Which leads me to three broader food-related issues that undermine our health and cost us money: 1) the poor quality of our food supply, 2) the near absence of people's ability to cook from scratch, and 3) the unavailability in most families (especially elderly and one-person families) of someone who has the time and/or energy to make a fresh, healthy meal. If we can't address these three, complex systemic issues we won't get very far trying to impose incentives for "healthy behavior" or for providing more efficient care to large numbers of people who have chronic conditions.




"Food, Inc.", a documentary on how our food is raised, concocted and engineered, is currently playing in our area. Go see it. It presents a visually compelling link between our consumption of food-like substances and the cost and quality of our health. I came to tears watching a lower middle class working Hispanic family shop for food. Two bottles of soda were cheaper that a bunch of broccoli. They had two children to fill up and with the cost of the father's medications, not enough money to buy the food that would avert further deterioration. One young daughter was perilously close to a diabetes diagnosis. The mother knew what she should be eating, but she couldn't afford it. They all worked 16 hour days, with no time or energy left for cooking at the end of the day. Three out of four of them were overweight or obese. This is not their fault. They want to do the right thing. The system conspires against them.

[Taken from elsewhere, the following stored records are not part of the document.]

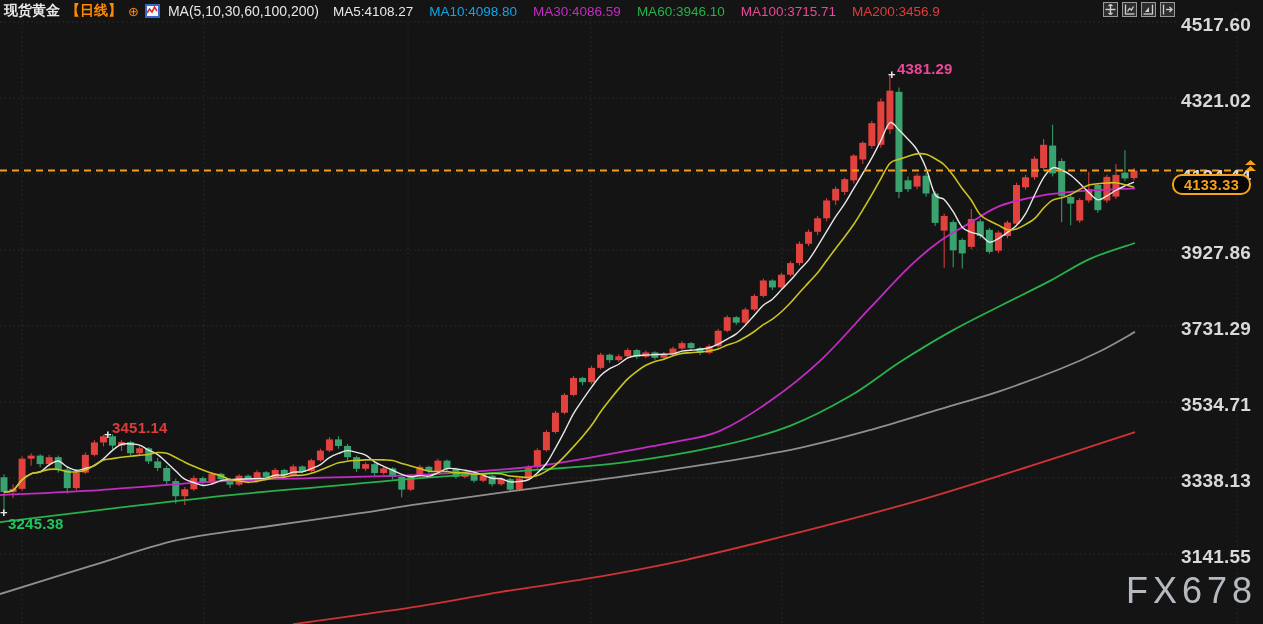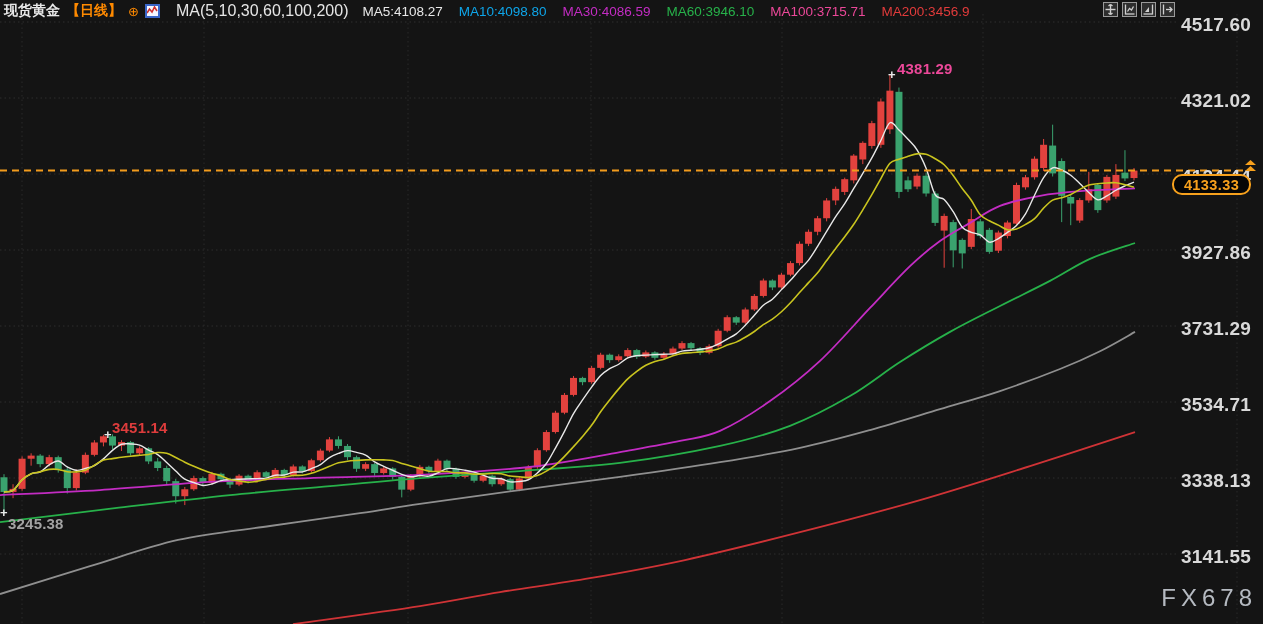--- a/index.html
+++ b/index.html
@@ -7,21 +7,21 @@
        font-family:"Liberation Sans","DejaVu Sans",sans-serif;}
   
   #header{position:absolute;left:0;top:0;width:1190px;height:22px;z-index:30;
           display:flex;align-items:center;gap:6px;padding-left:4px;box-sizing:border-box;}
   #header .title{color:#e8e8e8;font-size:14px;font-weight:700;}
   #header .period{color:#ff8a00;font-size:14px;font-weight:700;}
   #header .plus-ico{color:#ff8a00;font-size:13px;line-height:13px;}
   .mini-chart-ico{display:inline-block;width:15px;height:14px;background:#f5f7ff;
      border:2px solid #3a66c8;box-sizing:border-box;position:relative;}
   .mini-chart-ico svg{position:absolute;left:0;top:0;}
-  #ma-label{color:#e6e6e6;font-size:16px;margin-left:10px;}
+  #ma-label{color:#e6e6e6;font-size:14px;margin-left:2px;}
   #ma-values{display:flex;gap:16px;margin-left:8px;}
   #ma-values span{font-size:13.5px;font-weight:400;text-align:center;}
   #toolbar{position:absolute;right:88px;top:2px;display:flex;gap:4px;z-index:31;}
   .tb-btn{width:15px;height:15px;border:1px solid #9a9a9a;background:#2e2e2e;
           display:flex;align-items:center;justify-content:center;padding:0;box-sizing:border-box;}
   .tb-btn svg{display:block;}
   
   #plot{position:absolute;left:0;top:0;z-index:5;}
   
   .axis-label{position:absolute;left:1181px;width:80px;color:#d9d9d9;font-size:19px;
@@ -30,21 +30,21 @@
   .anno{position:absolute;font-size:15px;font-weight:700;letter-spacing:.2px;z-index:12;}
   .marker{position:absolute;color:#e9e9e9;font-size:13px;font-weight:700;z-index:12;}
   
   #price-box{position:absolute;left:1172px;top:174px;width:79px;height:21px;
      background:#060606;border:2px solid #f7a11d;border-radius:10px;box-sizing:border-box;
      display:flex;align-items:center;justify-content:center;z-index:20;}
   #price-box span{color:#f7a11d;font-size:14.5px;font-weight:700;letter-spacing:.4px;}
   #price-arrow{position:absolute;left:1244px;top:160px;z-index:21;}
   
   #watermark{position:absolute;right:6px;bottom:12px;color:#ccd1d9;opacity:.88;
-     font-size:24px;letter-spacing:5px;z-index:15;font-weight:400;}
+     font-size:36px;letter-spacing:5px;z-index:15;font-weight:400;}
 </style>
 </head>
 <body>
 
 <div id="app">
 
   <div id="header">
     <span class="title">现货黄金</span>
     <span class="period">【日线】</span>
     <span class="plus-ico">⊕</span>
@@ -391,17 +391,17 @@
 <div class="axis-label" style="top: 14px;">4517.60</div>
     <div class="axis-label" style="top: 90px;">4321.02</div>
     <div class="axis-label" style="top: 166px;">4124.44</div>
     <div class="axis-label" style="top: 242px;">3927.86</div>
     <div class="axis-label" style="top: 317.996px;">3731.29</div>
     <div class="axis-label" style="top: 393.996px;">3534.71</div>
     <div class="axis-label" style="top: 469.996px;">3338.13</div>
     <div class="axis-label" style="top: 545.996px;">3141.55</div>
     <div class="anno" style="left: 897px; top: 60px; color: #ec4899;">4381.29</div>
     <div class="anno" style="left: 112px; top: 419px; color: rgb(221, 60, 60);">3451.14</div>
-    <div class="anno" style="left: 8px; top: 515px; color: #a3a3a3;">3245.38</div>
+    <div class="anno" style="left: 8px; top: 515px; color: #22c55e;">3245.38</div>
     <div class="marker" style="left: 888px; top: 67px;">+</div>
     <div class="marker" style="left: 104px; top: 427px;">+</div>
     <div class="marker" style="left: 0px; top: 505px;">+</div>
   </div>
 
 </body></html>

If you think this is a problem of poverty alone, you're wrong. While obesity declines as income and education climb, it remains higher than we can afford. And all those lovely kitchens in McMansions, are for show, not daily use. Those families eat out. A large proportion of adults my age are on multiple medications for high blood pressure, high cholesterol and depression (which is linked to poor cardiac health). Most of these illnesses are partially fueled by the hidden, unhealthy ingredients in food, the things we didn't eat 50+ years ago because they didn't exist. As an example, this week a study was released that revealed that the average American woman eats 22 teaspoons of sugar a day, almost all of it "hidden". Her healthy limit should be, at most, 6 teaspoons -- half that if she is sedentary. Flavored fat-free yogurt, a common health and weight loss food, contains the entire sugar budget for the day. Yogurt, for crying out loud.

So as you ponder your position on the health care reform debate, perhaps you need to challenge your biases. That's hard. For me, for you, for Bill Maher, who unlike most of us can afford to play the food game by "New Rules". But think about that Hispanic family, your co-workers, maybe your own family members ...and how difficult it is for all of them to buy, prepare or eat a high quality diet. Think about the cost of our heralded cheap food. Face the dirty secret that the decline in food costs almost directly mirrors the increase in health care costs. Then ask yourself who's to blame. Not so simple, is it?